Dall’antichità al Rinascimento
Nel primo capitolo, intitolato “La Croce. La morte di un uomo” l’analisi di Dall’Asta parte da tre concetti chiave per comprendere la storia dell’estetica teologica: l’“invisibile”, il “visibile”, il “corpo”. Il Cristo sulla Croce non è il solo modo in cui l’uomo raffigura Cristo nel corso dei secoli, ma è la Croce il simbolo del nostro essere credenti e quindi è la crocifissione di Gesù la rappresentazione che nel corso dei secoli abbiamo sempre indagato, come uomini e come cristiani. All’Asta parla delle forme della sofferenza fisica, delle conseguenze delle crocifissioni sui corpi, di come la preoccupazione dei primi cristiani non sia l’attenzione ai dettagli legati alla passione quanto, invece, “l’annuncio di Cristo morto e risorto” (p. 14). La Croce di Cristo è follia per la razionalità greca ed è scandalo per il mondo giudaico. Importante per capirne il senso sono il momento dell’Ultima Cena, e gli annunci della Passione. “La croce è (…) un simbolo che parla di amore e di violenza, di vita e di morte, di perdizione e di redenzione, del senso più profondo del destino dell’uomo. Di orrore e di bellezza. Di risurrezione. Questa morte sarà messa in scena, interpretata di volta in volta, secondo le diverse prospettive teologiche, in una ricerca di senso, che continua ancora oggi” (p. 20).

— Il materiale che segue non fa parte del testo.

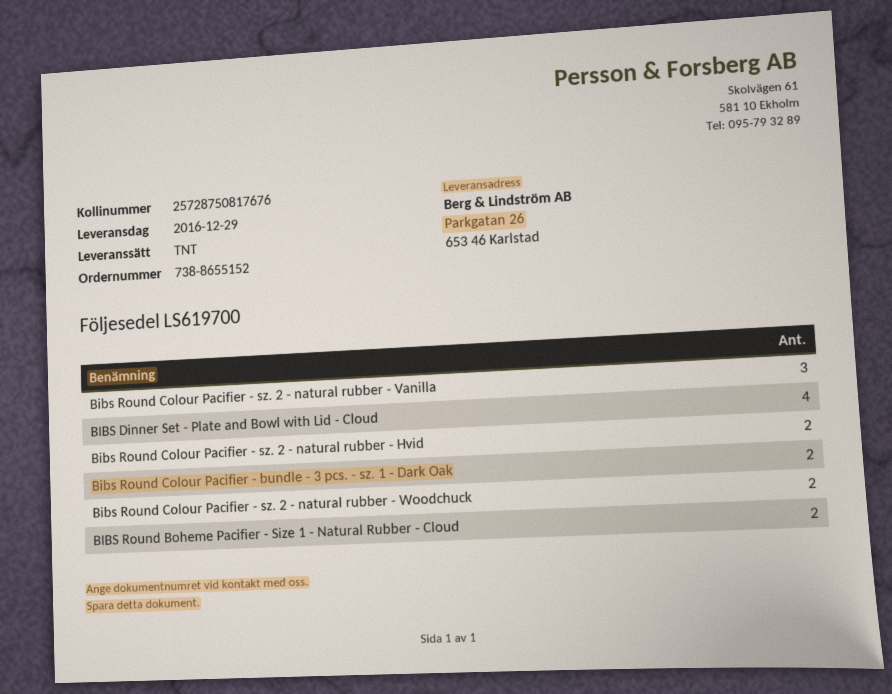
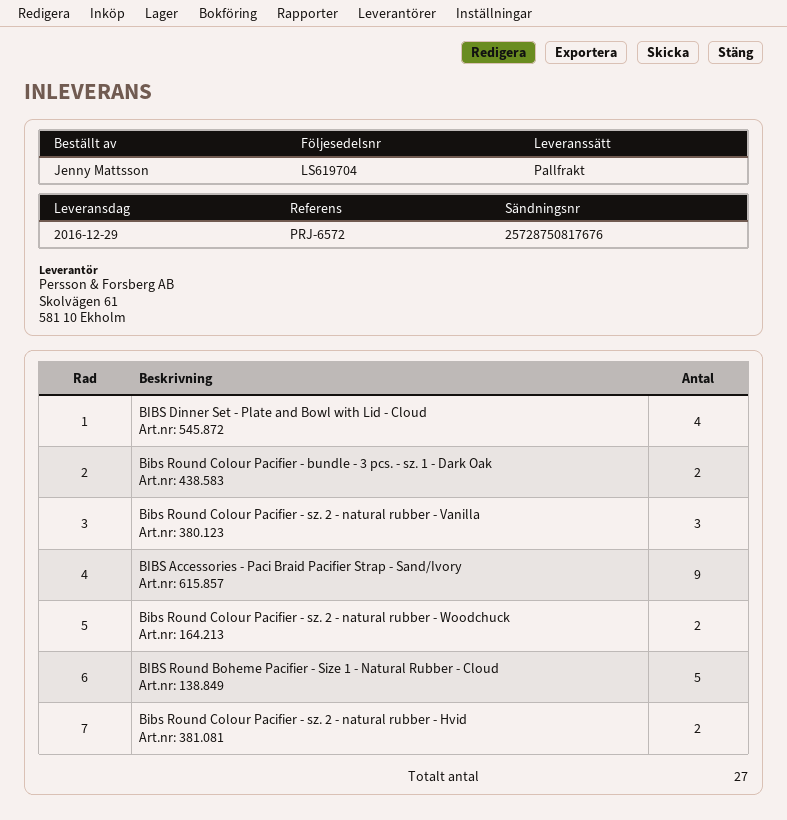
delivery note number: LS619700 -> LS619704
shipping method: TNT -> pallet freight
BIBS Round Boheme Pacifier - Size 1 - Natural Rubber - Cloud: 2 -> 5
BIBS Accessories - Paci Braid Pacifier Strap - Sand/Ivory: none -> 9

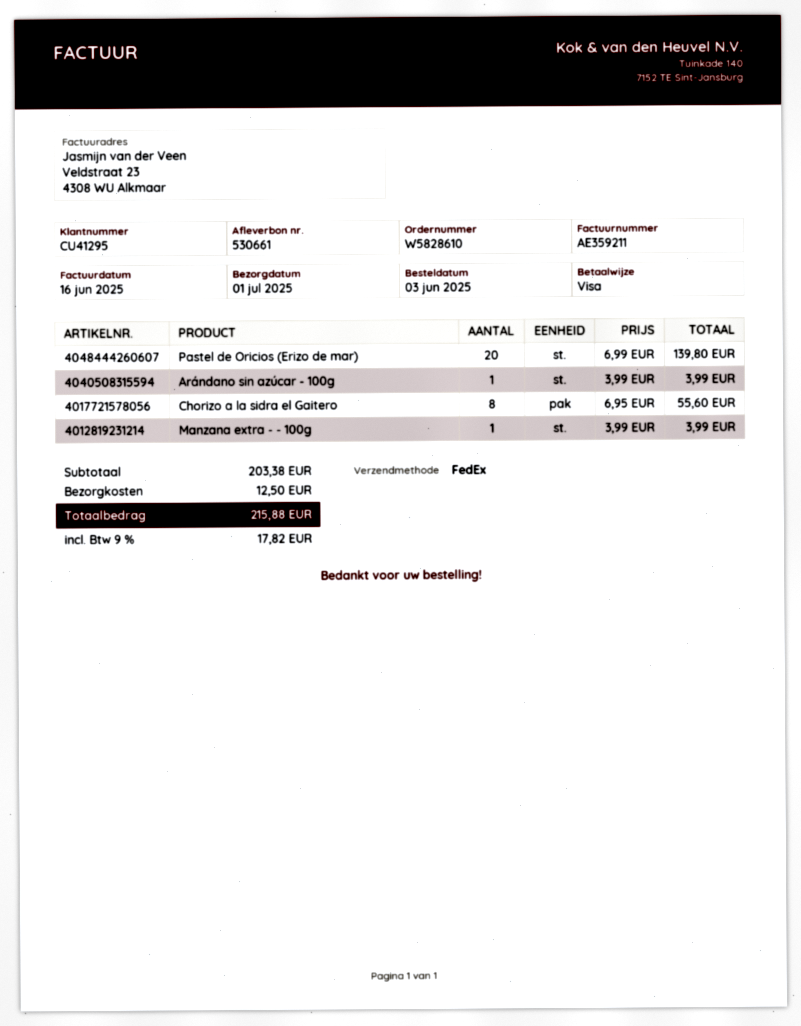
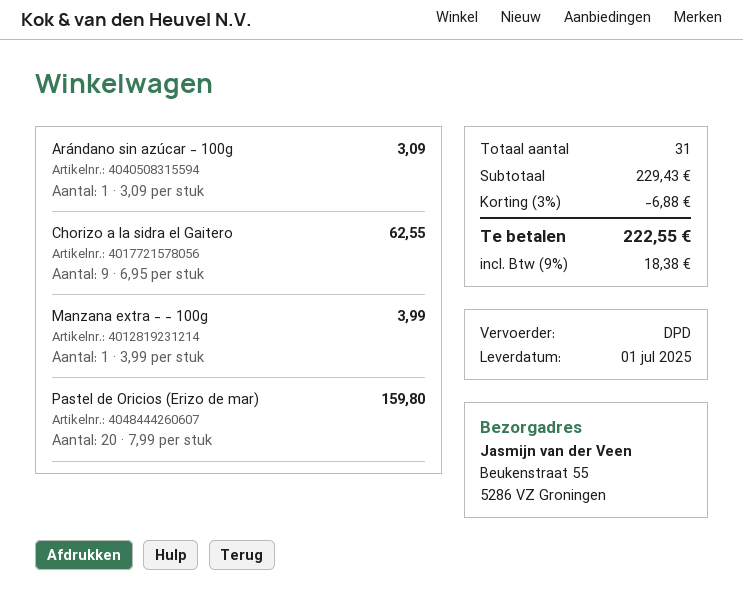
shipping method: FedEx -> DPD
Pastel de Oricios (Erizo de mar): 20 x 6.99 = 139.80 -> 20 x 7.99 = 159.80
Arándano sin azúcar - 100g: 1 x 3.99 = 3.99 -> 1 x 3.09 = 3.09
Chorizo a la sidra el Gaitero: 8 x 6.95 = 55.60 -> 9 x 6.95 = 62.55
subtotal: 203.38 -> 229.43
discount: none -> 3% = 6.88
shipping: 12.50 -> none
tax: 9% = 17.82 -> 9% = 18.38
total: 215.88 -> 222.55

Nel secondo capitolo, Dal Simbolo a un Corpo: il Christus Triumphans, Dall’Asta prende in esame la tradizione iconografica dei primi secoli che privilegia le rappresentazioni di Cristo glorioso, “vincitore della morte”. Dal tredicesimo secolo questa “gloriosità” del Cristo lascerà il posto all’aspetto della sofferenza, del dolore, passando così a un Cristo che è “patiens”. Da Platone ad Aristotele ad Agostino, e quindi dalla “bellezza greca” alla “via agostiniana”, il percorso estetologico conduce a un punto di arrivo, che a sua volta diviene punto di partenza per l’indagine delle epoche successive – dall’Alto Medioevo in avanti: dall’invisibile al visibile, la bellezza proviene dall’Assoluto. E, per i cristiani: la bellezza di Dio “si esprime soprattutto attraverso colui che ne rivela la forma: Cristo” (p. 30). La Croce è gloria, è vittoria: una storia di dolore ma di salvezza. L’analisi dell’Autore porta a comprendere come sia difficile e non immediato il processo che porta l’uomo a passare dalla rappresentazione della Croce a quella del Crocifisso. È il corpo ciò che deve essere rappresentato, ed è l’umanità di Dio il significato di questo corpo. Se nei crocifissi medievali il corpo di Cristo, totalmente avvolto nella luce, si staglia isolato su un fondo oscuro e si mostra come già risorto, il mondo rinascimentale umanizza sempre di più quel corp. E questo corpo “umanizzato” diviene la prefigurazione del Cristo già risorto.
Nel quarto capitolo la “bellezza” risiede nell’orrore della Crocifissione. La bellezza è lo splendore nella kenosi. Si pensi al Deus Absconditus di Martin Lutero o di Matthias Grünewald. Si pensi, anche, alla Risurrezione di Matthias Grünewald, che evoca quanto scrive Paolo di Tarso ponendo un parallelismo tra il corpo di Cristo e il seme del chicco di grano che diventa frumento. “Tanto maggiore era l’orrore del Crocifisso, tanto più grande è ora la grazia che Dio dona all’uomo, salendo con Cristo, con un corpo glorioso” (p. 99).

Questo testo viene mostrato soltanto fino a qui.